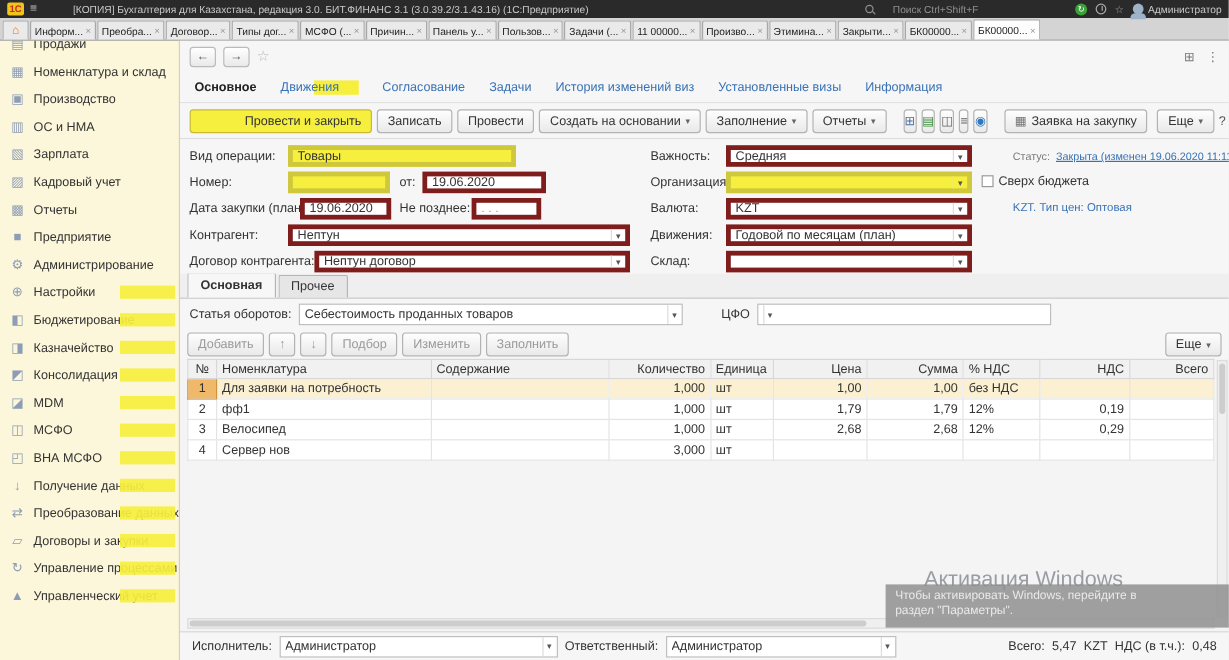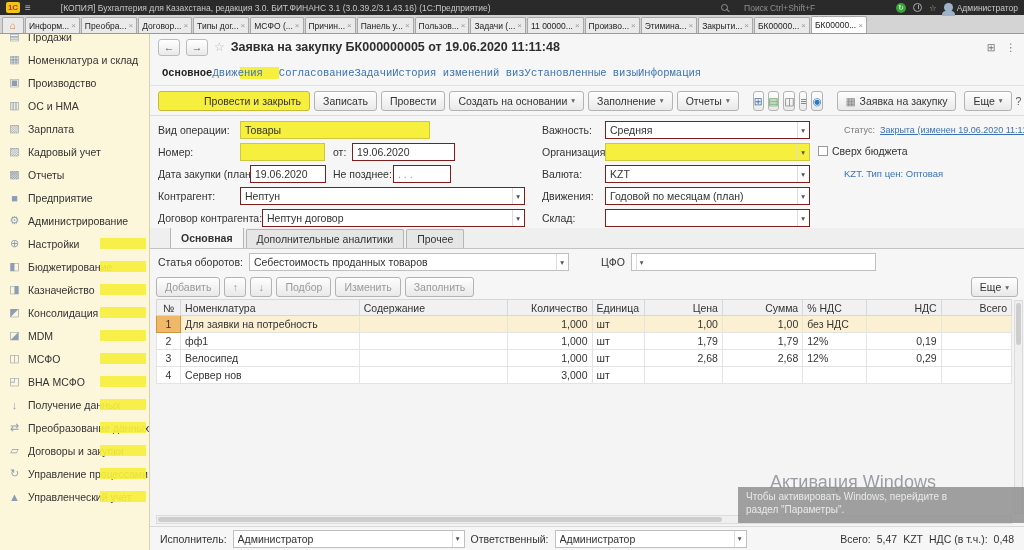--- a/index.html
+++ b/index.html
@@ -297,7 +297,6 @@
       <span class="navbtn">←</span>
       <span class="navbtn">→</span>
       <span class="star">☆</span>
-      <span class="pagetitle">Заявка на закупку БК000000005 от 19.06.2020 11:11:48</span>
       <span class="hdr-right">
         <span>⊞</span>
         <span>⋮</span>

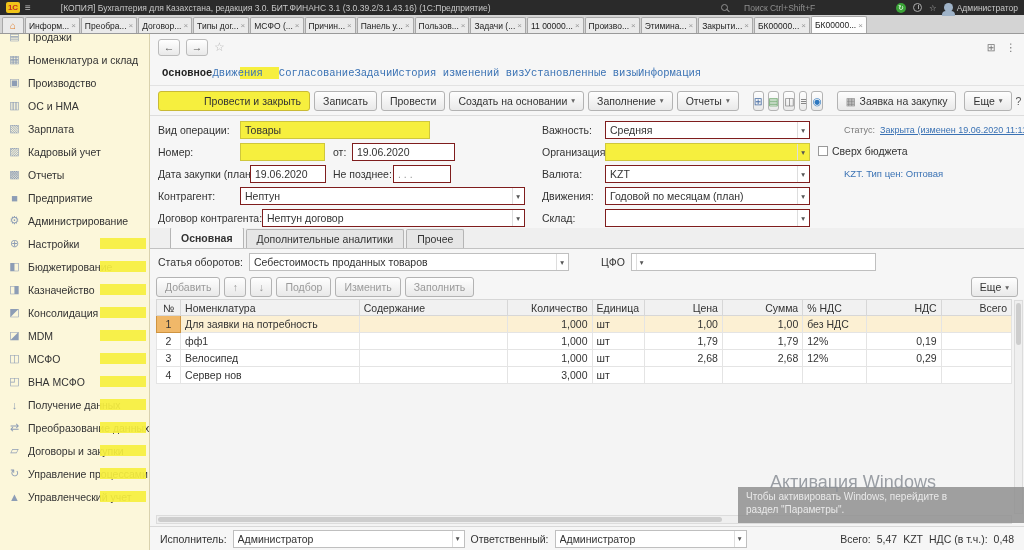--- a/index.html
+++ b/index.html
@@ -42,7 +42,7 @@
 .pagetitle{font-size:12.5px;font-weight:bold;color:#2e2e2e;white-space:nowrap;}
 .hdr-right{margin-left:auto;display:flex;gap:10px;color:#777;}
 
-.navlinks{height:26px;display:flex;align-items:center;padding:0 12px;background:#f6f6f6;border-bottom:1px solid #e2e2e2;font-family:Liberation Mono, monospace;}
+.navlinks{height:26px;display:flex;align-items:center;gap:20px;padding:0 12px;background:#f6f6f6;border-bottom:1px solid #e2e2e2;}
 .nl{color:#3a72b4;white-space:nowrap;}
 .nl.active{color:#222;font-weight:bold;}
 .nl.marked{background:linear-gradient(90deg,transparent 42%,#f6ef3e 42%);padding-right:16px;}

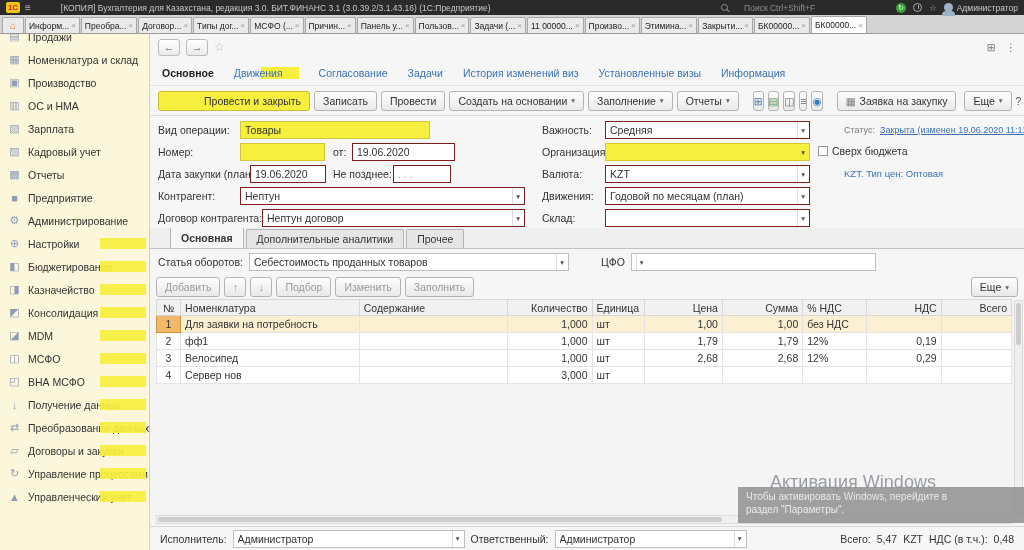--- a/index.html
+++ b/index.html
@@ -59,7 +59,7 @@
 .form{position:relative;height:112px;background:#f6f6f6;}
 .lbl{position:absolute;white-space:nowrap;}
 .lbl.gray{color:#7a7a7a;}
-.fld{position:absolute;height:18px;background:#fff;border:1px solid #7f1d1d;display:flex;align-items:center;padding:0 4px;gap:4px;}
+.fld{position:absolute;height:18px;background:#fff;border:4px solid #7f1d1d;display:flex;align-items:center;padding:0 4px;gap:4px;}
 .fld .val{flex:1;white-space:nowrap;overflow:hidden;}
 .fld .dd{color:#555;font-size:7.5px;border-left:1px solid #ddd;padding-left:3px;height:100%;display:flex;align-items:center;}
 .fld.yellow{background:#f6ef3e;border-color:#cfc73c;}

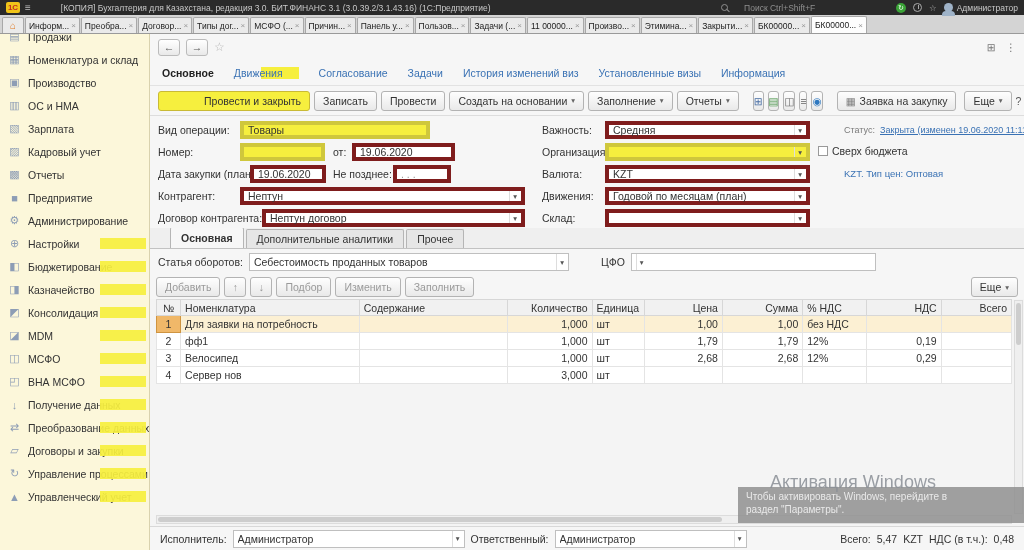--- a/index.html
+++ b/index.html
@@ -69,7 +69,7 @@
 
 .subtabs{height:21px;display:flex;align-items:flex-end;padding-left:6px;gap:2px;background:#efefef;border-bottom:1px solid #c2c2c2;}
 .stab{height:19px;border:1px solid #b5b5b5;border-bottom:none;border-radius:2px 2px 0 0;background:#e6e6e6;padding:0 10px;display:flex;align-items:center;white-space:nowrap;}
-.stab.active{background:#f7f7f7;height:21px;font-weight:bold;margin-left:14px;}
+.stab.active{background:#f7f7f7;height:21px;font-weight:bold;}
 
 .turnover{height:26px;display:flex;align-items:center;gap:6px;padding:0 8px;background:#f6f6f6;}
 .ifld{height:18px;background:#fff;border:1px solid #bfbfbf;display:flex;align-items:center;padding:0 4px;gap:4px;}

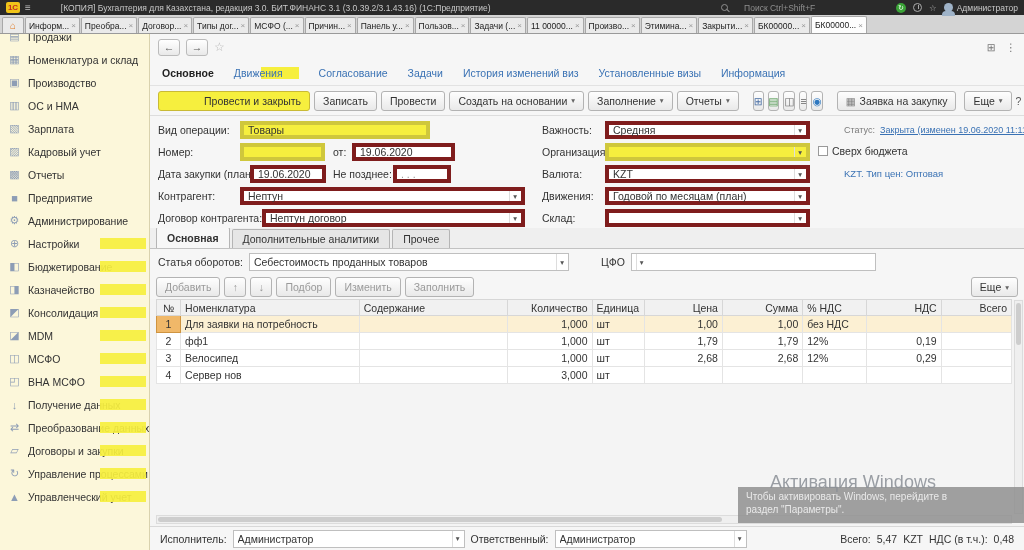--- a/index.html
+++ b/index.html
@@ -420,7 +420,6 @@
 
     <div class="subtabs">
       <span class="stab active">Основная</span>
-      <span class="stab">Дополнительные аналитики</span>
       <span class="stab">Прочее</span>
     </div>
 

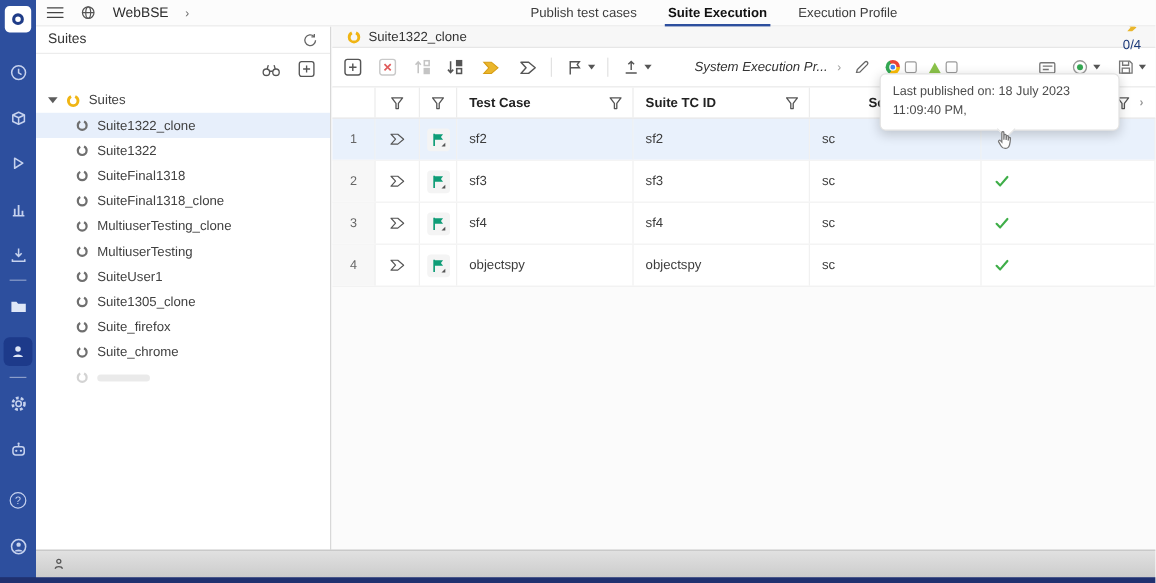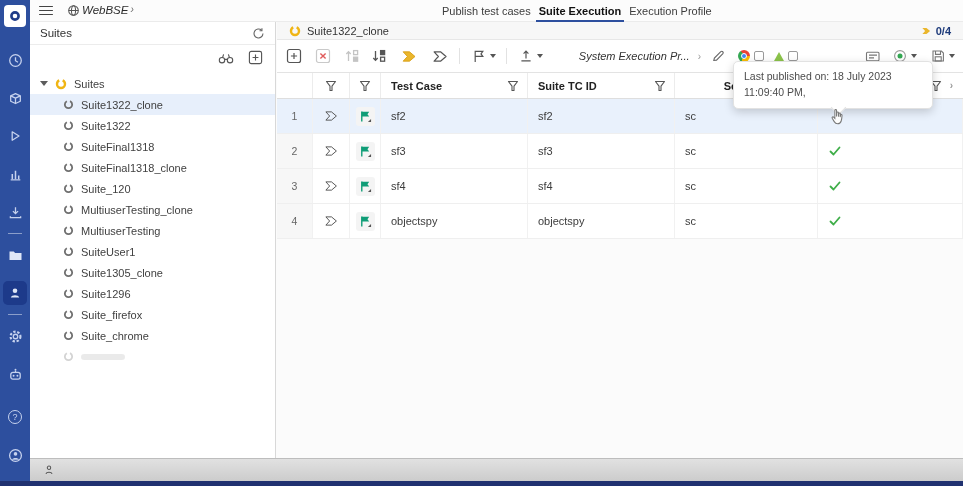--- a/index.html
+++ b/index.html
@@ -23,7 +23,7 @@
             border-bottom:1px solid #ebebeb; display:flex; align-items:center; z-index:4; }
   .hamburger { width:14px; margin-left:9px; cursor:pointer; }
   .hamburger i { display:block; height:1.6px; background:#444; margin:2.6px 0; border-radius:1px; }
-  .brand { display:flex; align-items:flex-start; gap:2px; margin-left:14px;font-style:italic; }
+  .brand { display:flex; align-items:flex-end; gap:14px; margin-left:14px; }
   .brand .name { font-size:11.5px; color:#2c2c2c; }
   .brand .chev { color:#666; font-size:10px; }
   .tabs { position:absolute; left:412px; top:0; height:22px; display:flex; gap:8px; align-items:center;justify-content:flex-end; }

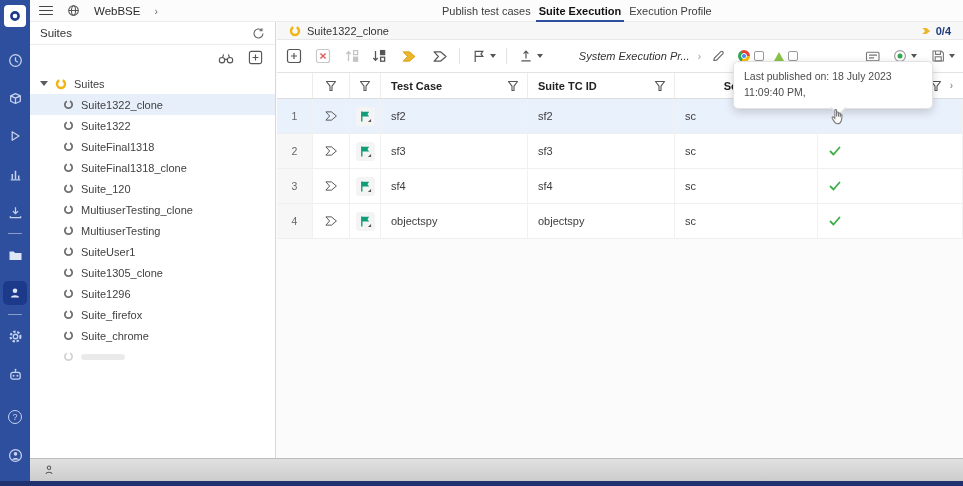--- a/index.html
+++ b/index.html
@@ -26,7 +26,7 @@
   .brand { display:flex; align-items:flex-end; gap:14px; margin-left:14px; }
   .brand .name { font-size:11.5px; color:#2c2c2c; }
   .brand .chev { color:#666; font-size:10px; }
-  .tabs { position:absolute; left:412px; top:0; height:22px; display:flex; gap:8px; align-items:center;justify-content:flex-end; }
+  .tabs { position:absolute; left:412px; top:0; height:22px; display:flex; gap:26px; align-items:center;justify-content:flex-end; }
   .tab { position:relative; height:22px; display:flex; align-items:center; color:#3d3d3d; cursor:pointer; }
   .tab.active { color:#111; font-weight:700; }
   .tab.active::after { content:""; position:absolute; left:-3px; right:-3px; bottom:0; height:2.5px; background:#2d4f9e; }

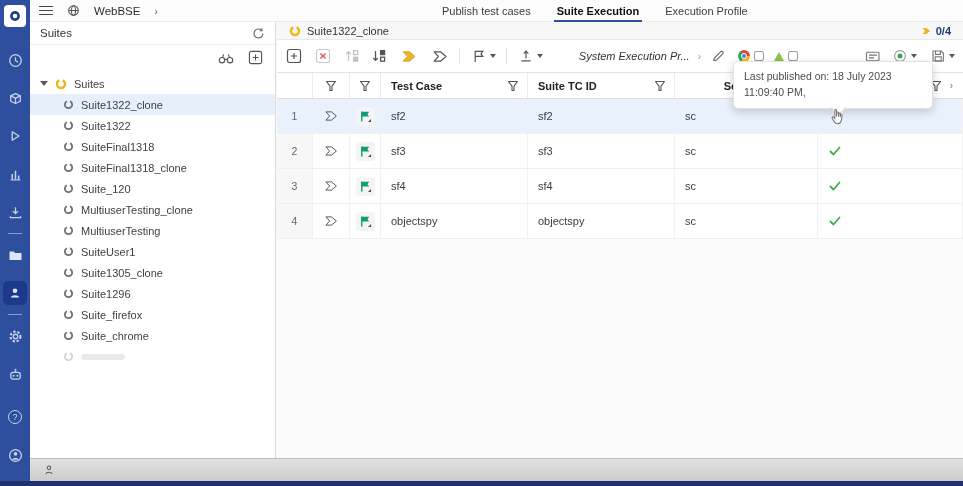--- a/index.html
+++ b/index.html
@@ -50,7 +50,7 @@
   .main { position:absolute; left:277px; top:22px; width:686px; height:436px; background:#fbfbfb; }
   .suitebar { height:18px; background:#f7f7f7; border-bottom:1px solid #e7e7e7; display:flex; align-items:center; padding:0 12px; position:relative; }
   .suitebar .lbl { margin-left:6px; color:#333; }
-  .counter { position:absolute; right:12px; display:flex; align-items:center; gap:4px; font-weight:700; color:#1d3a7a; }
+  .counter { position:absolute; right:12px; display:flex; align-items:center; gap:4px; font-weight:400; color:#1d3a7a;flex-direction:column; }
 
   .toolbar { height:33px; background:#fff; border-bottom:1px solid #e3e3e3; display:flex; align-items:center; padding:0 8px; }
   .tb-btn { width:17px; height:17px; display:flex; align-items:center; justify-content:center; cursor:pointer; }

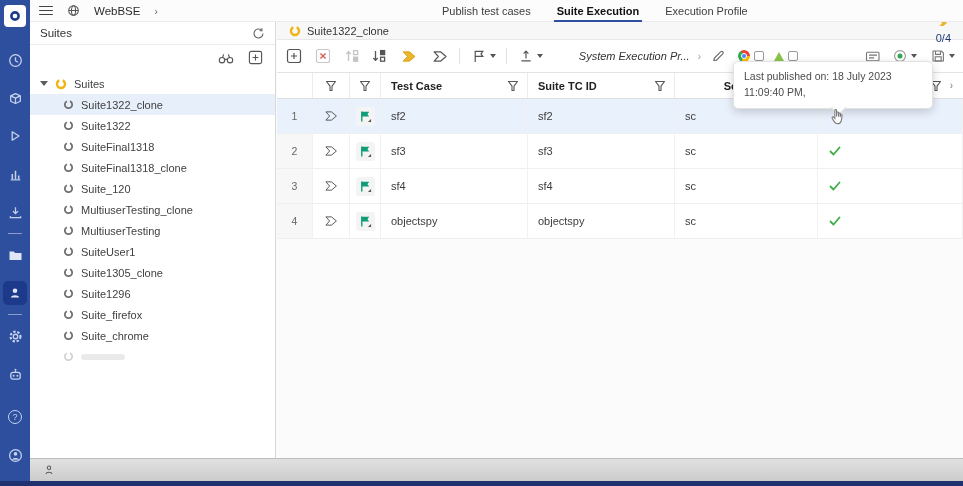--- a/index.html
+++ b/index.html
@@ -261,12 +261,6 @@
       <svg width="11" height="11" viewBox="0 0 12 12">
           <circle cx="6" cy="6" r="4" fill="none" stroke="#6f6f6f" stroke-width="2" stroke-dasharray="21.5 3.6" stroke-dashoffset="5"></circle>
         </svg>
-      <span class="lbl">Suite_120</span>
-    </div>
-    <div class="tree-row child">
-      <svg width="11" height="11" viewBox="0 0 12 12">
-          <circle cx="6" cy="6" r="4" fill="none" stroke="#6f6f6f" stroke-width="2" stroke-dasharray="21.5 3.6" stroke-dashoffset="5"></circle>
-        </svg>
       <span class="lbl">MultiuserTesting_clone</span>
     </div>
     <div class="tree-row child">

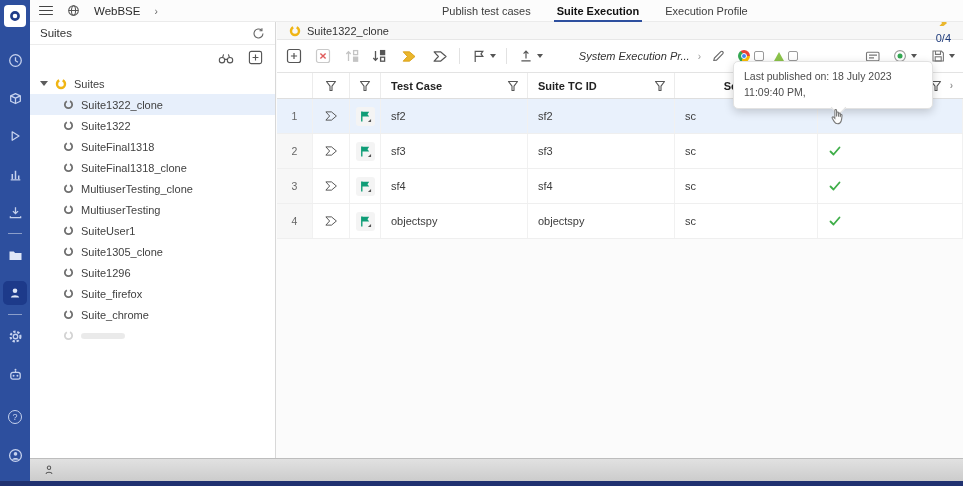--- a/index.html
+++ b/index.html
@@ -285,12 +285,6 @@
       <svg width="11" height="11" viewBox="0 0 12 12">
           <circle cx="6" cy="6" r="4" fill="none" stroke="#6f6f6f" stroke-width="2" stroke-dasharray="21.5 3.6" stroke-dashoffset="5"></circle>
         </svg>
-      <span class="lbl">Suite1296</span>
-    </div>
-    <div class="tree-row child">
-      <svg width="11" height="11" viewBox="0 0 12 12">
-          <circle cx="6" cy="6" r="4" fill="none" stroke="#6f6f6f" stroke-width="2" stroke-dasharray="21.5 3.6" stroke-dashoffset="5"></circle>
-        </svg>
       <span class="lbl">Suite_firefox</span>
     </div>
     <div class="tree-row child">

- - -

[INSTRUCTIONS FOR THE TASK] Exactly the lines from the one containing "-285,12 +285,6 @@" through the end of the records should be reproduced, and no others.

[WRITTEN ANSWER]
@@ -285,12 +285,6 @@
       <svg width="11" height="11" viewBox="0 0 12 12">
           <circle cx="6" cy="6" r="4" fill="none" stroke="#6f6f6f" stroke-width="2" stroke-dasharray="21.5 3.6" stroke-dashoffset="5"></circle>
         </svg>
-      <span class="lbl">Suite1296</span>
-    </div>
-    <div class="tree-row child">
-      <svg width="11" height="11" viewBox="0 0 12 12">
-          <circle cx="6" cy="6" r="4" fill="none" stroke="#6f6f6f" stroke-width="2" stroke-dasharray="21.5 3.6" stroke-dashoffset="5"></circle>
-        </svg>
       <span class="lbl">Suite_firefox</span>
     </div>
     <div class="tree-row child">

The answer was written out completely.